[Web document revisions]
- Opening Delimiter -
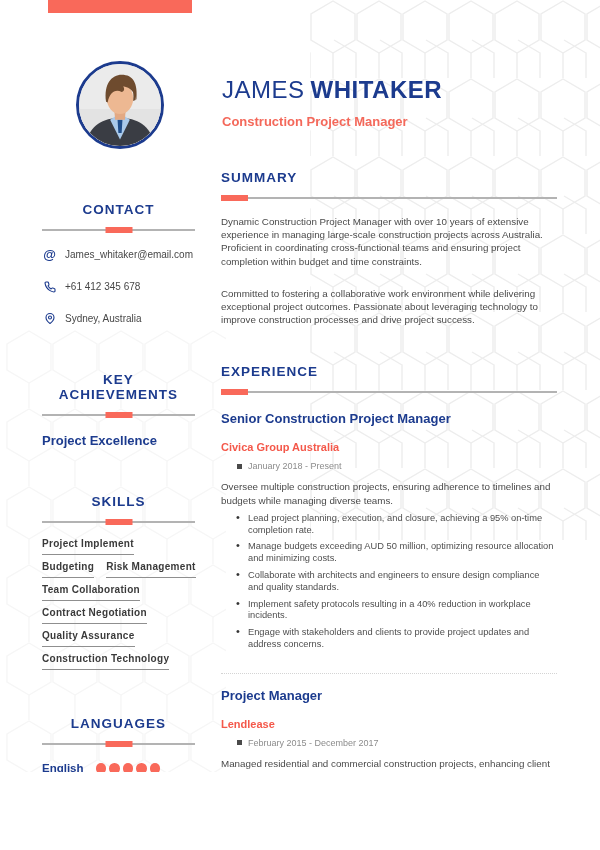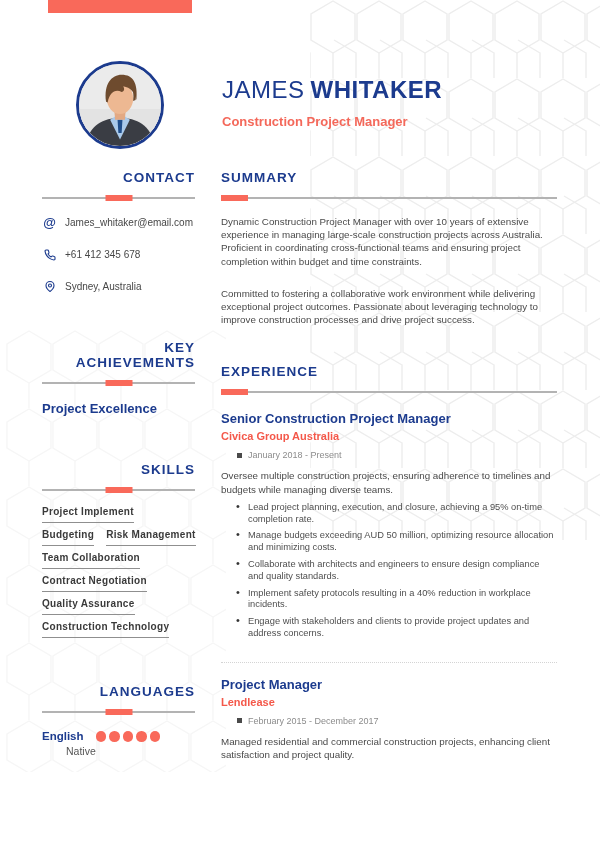--- a/index.html
+++ b/index.html
@@ -31,7 +31,7 @@
 
   
   .s-head { font-size:13.5px; font-weight:800; color:#1c3b8e; letter-spacing:1px; }
-  .sidebar .s-head { text-align:right; }
+  .sidebar .s-head { text-align:center;margin-top:32px; }
   .divider { position:relative; height:2px; background:#b3b3b3; margin-top:12px; }
   .divider .chip { position:absolute; top:-2px; width:27px; height:6px; background:#f9695a; }
   .divider.center .chip { left:50%; transform:translateX(-50%); }

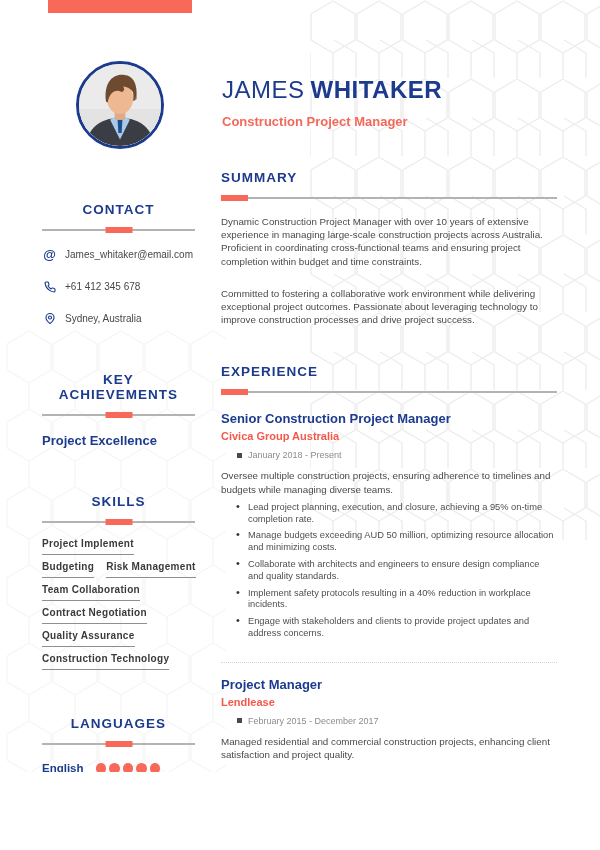--- a/index.html
+++ b/index.html
@@ -68,7 +68,7 @@
 
   .entry { margin-top:18px; }
   .entry-title { font-size:13px; font-weight:700; color:#1c3b8e; }
-  .entry-company { margin-top:4px; font-size:11px; font-weight:700; color:#f4584a; }
+  .entry-company { margin-top:15px; font-size:11px; font-weight:700; color:#f4584a; }
   .entry-dates { margin-top:8px; display:flex; align-items:center; font-size:9px; color:#8c8c8c;padding-left:16px; }
   .cal-icon { width:5px; height:5px; background:#4a4a4a; margin-right:6px; }
   .entry-desc { margin-top:9px; font-size:9.8px; line-height:13.2px; color:#4a4a4a; }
- Closing Delimiter -
**Aim of the exercise**
Every line above that holds the word "size" needs to be copied.

**Task response**
   .s-head { font-size:13.5px; font-weight:800; color:#1c3b8e; letter-spacing:1px; }
   .entry-title { font-size:13px; font-weight:700; color:#1c3b8e; }
-  .entry-company { margin-top:4px; font-size:11px; font-weight:700; color:#f4584a; }
+  .entry-company { margin-top:15px; font-size:11px; font-weight:700; color:#f4584a; }
   .entry-dates { margin-top:8px; display:flex; align-items:center; font-size:9px; color:#8c8c8c;padding-left:16px; }
   .entry-desc { margin-top:9px; font-size:9.8px; line-height:13.2px; color:#4a4a4a; }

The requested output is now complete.